**Assignment**:
The answer must be every line from the entries below that contains "Teddybär".

**Task material**:
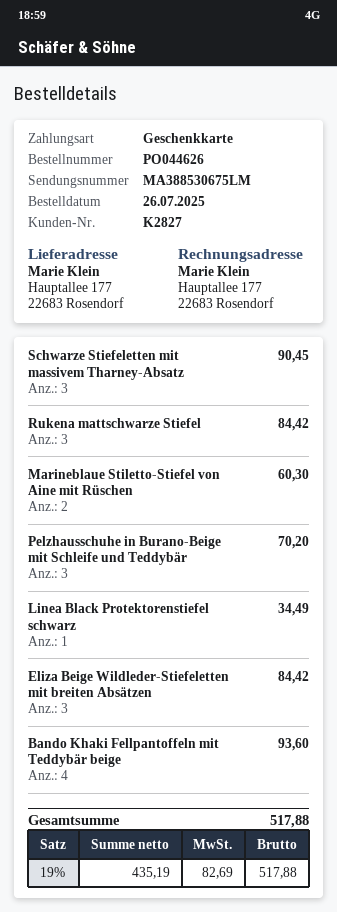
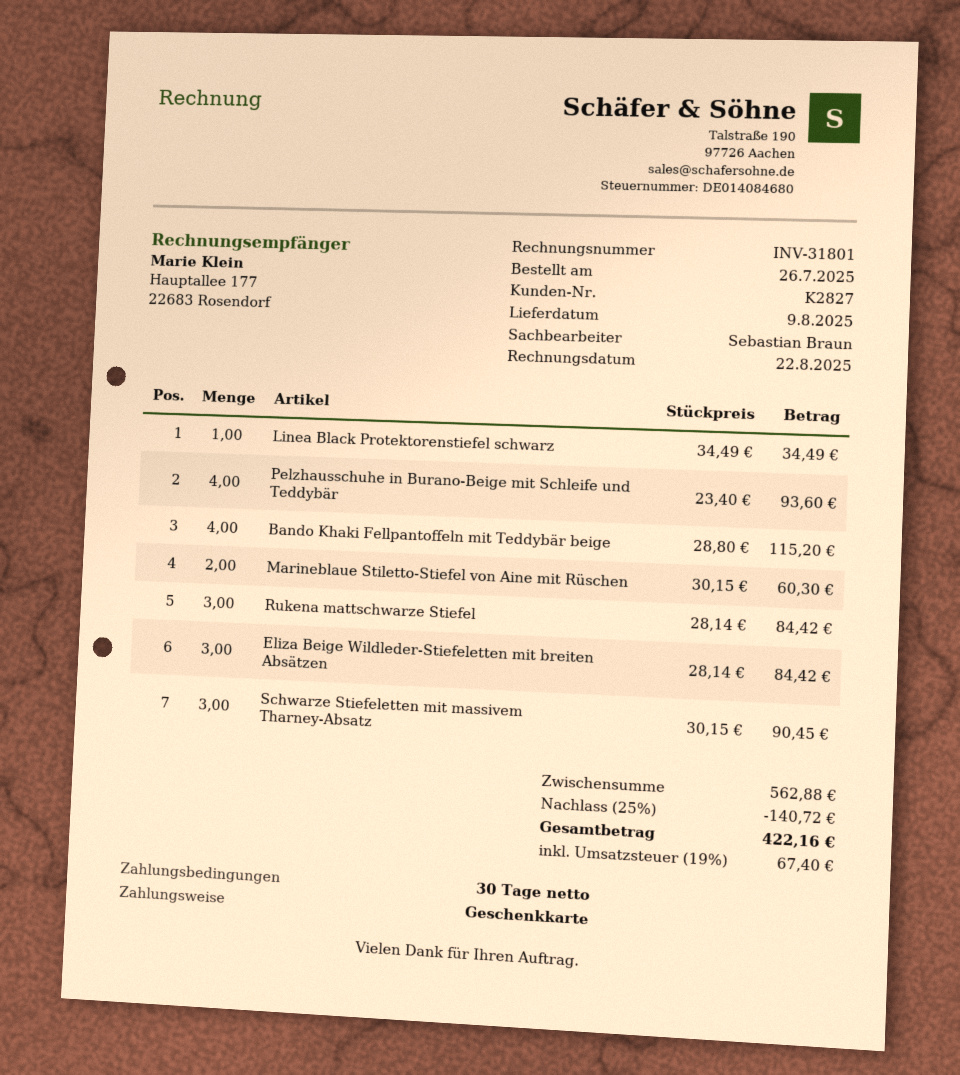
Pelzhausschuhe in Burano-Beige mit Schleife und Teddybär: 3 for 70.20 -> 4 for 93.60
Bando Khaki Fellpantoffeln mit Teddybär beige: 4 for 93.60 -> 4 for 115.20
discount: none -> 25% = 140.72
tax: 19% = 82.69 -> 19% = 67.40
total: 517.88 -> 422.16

**Response area**:
Pelzhausschuhe in Burano-Beige mit Schleife und Teddybär: 3 for 70.20 -> 4 for 93.60
Bando Khaki Fellpantoffeln mit Teddybär beige: 4 for 93.60 -> 4 for 115.20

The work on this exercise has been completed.